WHAT YOU NEED TO DO ::
Here is a block of records. Copy every line in it that includes "banner".

Collected data entries ::
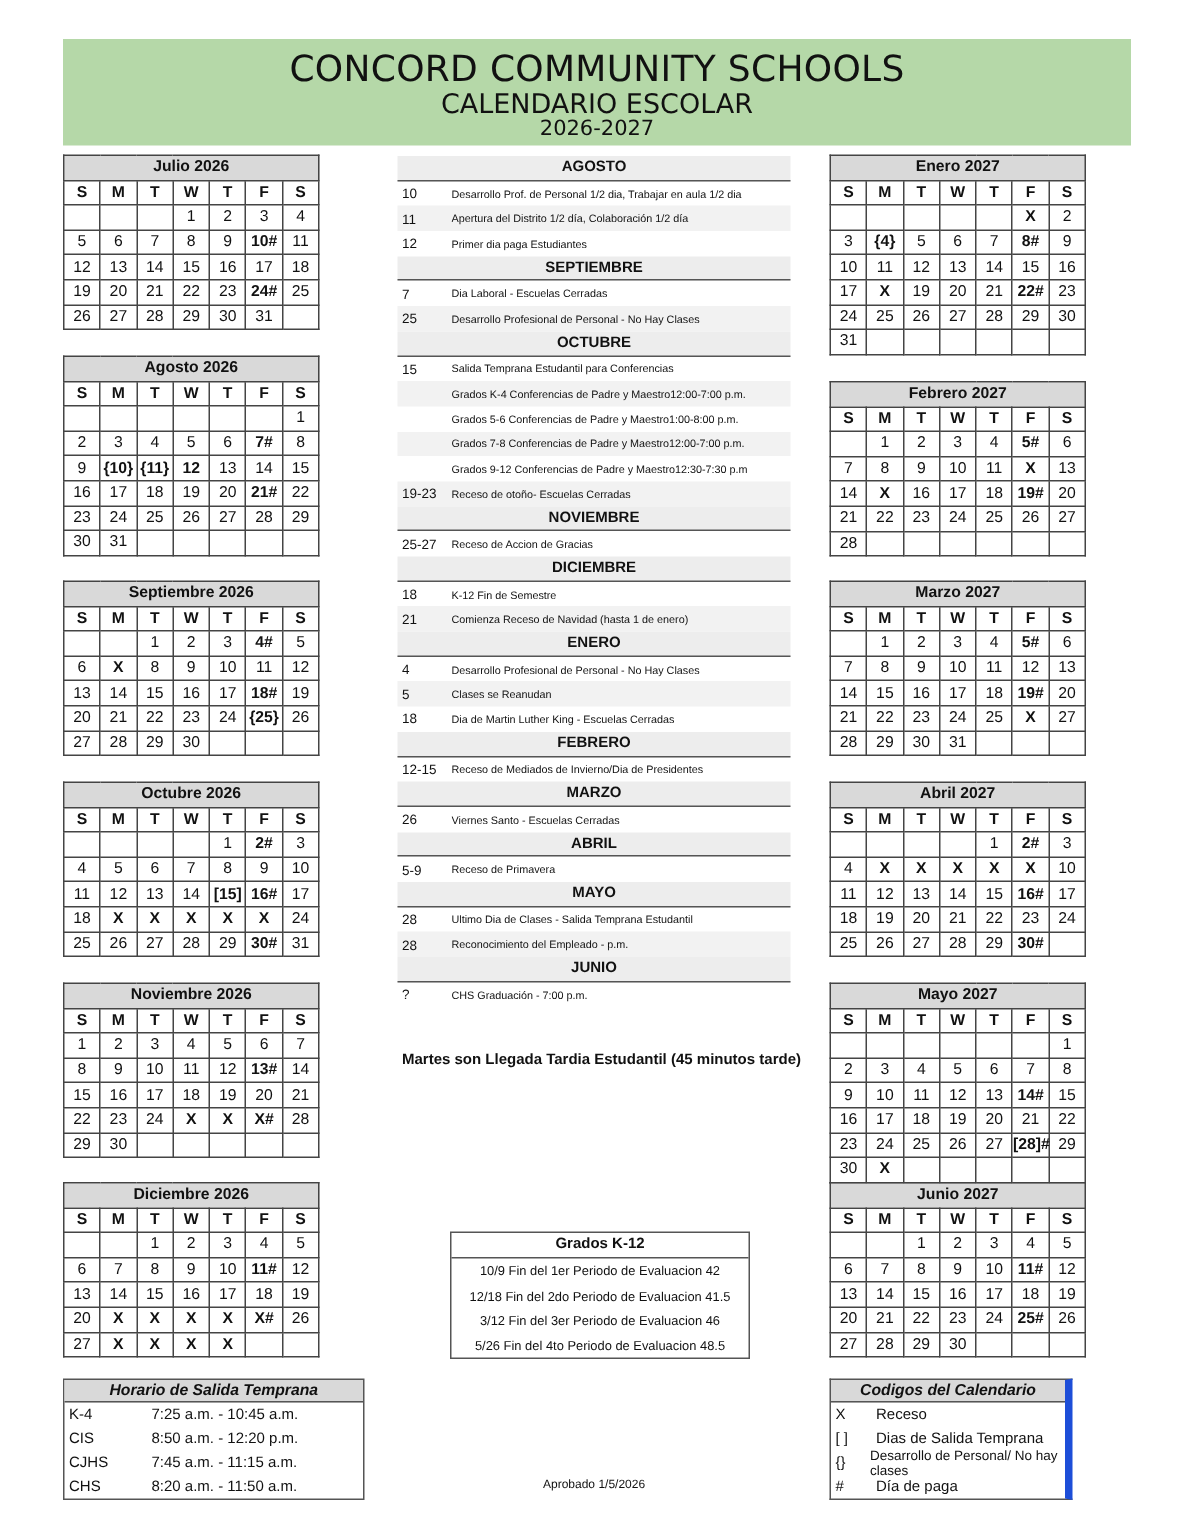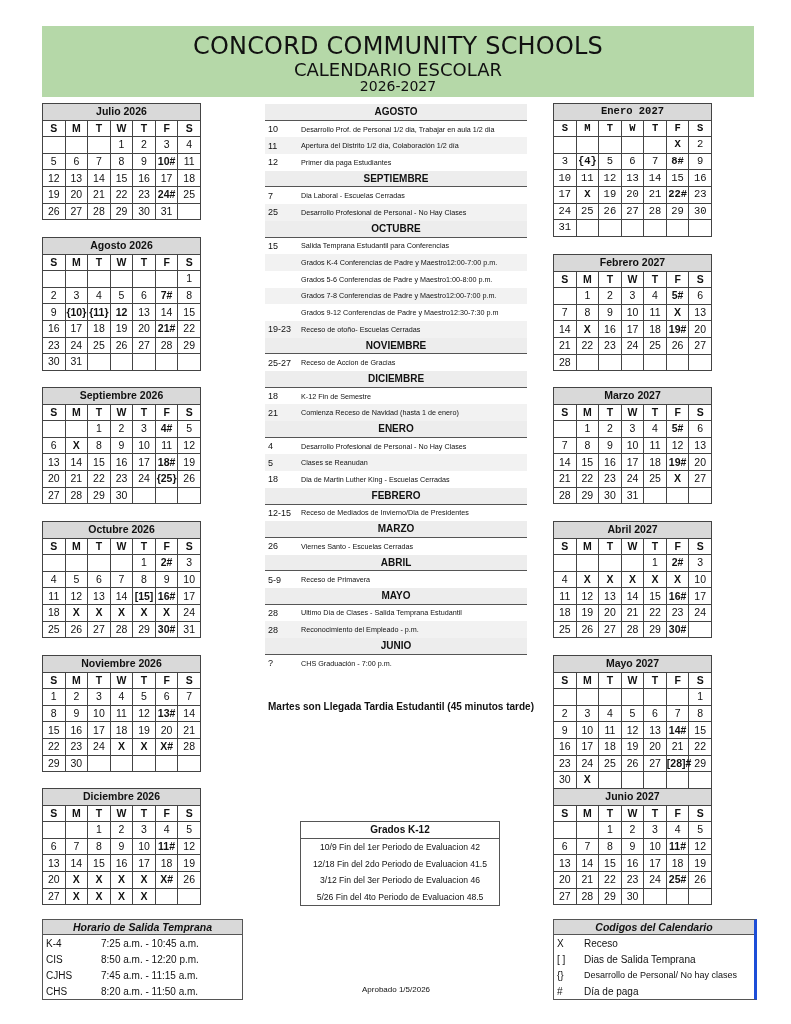--- a/index.html
+++ b/index.html
@@ -4,21 +4,21 @@
 <style>
   * { box-sizing: border-box; margin: 0; padding: 0; }
   html, body { width: 791px; height: 1024px; background: #ffffff; overflow: hidden; }
   body { font-family: "Liberation Sans", sans-serif; color: #111; position: relative; }
 
   .banner { position: absolute; left: 42px; top: 26px; width: 712px; height: 71px; background: #b5d8a8; text-align: center; }
   .banner .t1 { font-size: 24px; letter-spacing: 0.2px; margin-top: 6px; line-height: 28px; font-family: "DejaVu Sans", sans-serif; font-weight: normal; }
   .banner .t2 { font-size: 18px; line-height: 17px; margin-top: 1px; font-family: "DejaVu Sans", sans-serif; }
   .banner .t3 { font-size: 14px; line-height: 16px; font-family: "DejaVu Sans", sans-serif; }
 
-  table.cal { position: absolute; border-collapse: collapse; width: 159px; font-size: 10.5px; table-layout: fixed; }
+  table.cal { position: absolute; border-collapse: collapse; width: 171px; font-size: 10.5px; table-layout: fixed; }
   table.cal td, table.cal th { border: 1px solid #444; height: 16.6px; text-align: center; padding: 0; line-height: 15px; }
   table.cal th.mh { background: #d9d9d9; font-weight: bold; font-size: 10.5px; }
   table.cal th.dh { font-weight: bold; background: #fff; }
   table.cal td.b { font-weight: bold; }
 
   .events { position: absolute; left: 265px; top: 104px; width: 262px; font-size: 7.2px; }
   .ev-head { background: #ededed; text-align: center; font-weight: bold; font-size: 10px; height: 16.7px; line-height: 16px; border-bottom: 1px solid #555; }
   .ev-row { display: flex; height: 16.7px; align-items: center; }
   .ev-row .d { width: 36px; font-size: 9px; padding-left: 3px; }
   .ev-row .x { flex: 1; white-space: nowrap; overflow: hidden; }
@@ -414,21 +414,21 @@
           <td>27</td>
           <td class="b">X</td>
           <td class="b">X</td>
           <td class="b">X</td>
           <td class="b">X</td>
           <td></td>
           <td></td>
         </tr>
       </tbody>
     </table>
-    <table class="cal" style="left: 553px; top: 103px; font-family: Liberation Mono, monospace;">
+    <table class="cal" style="left: 553px; top: 103px;">
       <tbody>
         <tr>
           <th class="mh" colspan="7">Enero 2027</th>
         </tr>
         <tr>
           <th class="dh">S</th>
           <th class="dh">M</th>
           <th class="dh">T</th>
           <th class="dh">W</th>
           <th class="dh">T</th>
@@ -938,21 +938,21 @@
       <span>7:45 a.m. - 11:15 a.m.</span>
     </div>
   <div class="lr">
       <span class="k" style="width:58px">CHS</span>
       <span>8:20 a.m. - 11:50 a.m.</span>
     </div>
 </div>
 
 <div class="approved">Aprobado 1/5/2026</div>
 
-<div class="legend" style="left:553px; top:919px; width:204px; border-right:3px solid #1d4ed8;">
+<div class="legend" style="left:553px; top:919px; width:162px; border-right:5px solid #1d4ed8;">
   <div class="lh">Codigos del Calendario</div>
   <div class="lr">
       <span class="k" style="width:30px">X</span>
       <span>Receso</span>
     </div>
   <div class="lr">
       <span class="k" style="width:30px">[ ]</span>
       <span>Dias de Salida Temprana</span>
     </div>
   <div class="lr">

SOLUTION TO THIS TASK ::
   .banner { position: absolute; left: 42px; top: 26px; width: 712px; height: 71px; background: #b5d8a8; text-align: center; }
   .banner .t1 { font-size: 24px; letter-spacing: 0.2px; margin-top: 6px; line-height: 28px; font-family: "DejaVu Sans", sans-serif; font-weight: normal; }
   .banner .t2 { font-size: 18px; line-height: 17px; margin-top: 1px; font-family: "DejaVu Sans", sans-serif; }
   .banner .t3 { font-size: 14px; line-height: 16px; font-family: "DejaVu Sans", sans-serif; }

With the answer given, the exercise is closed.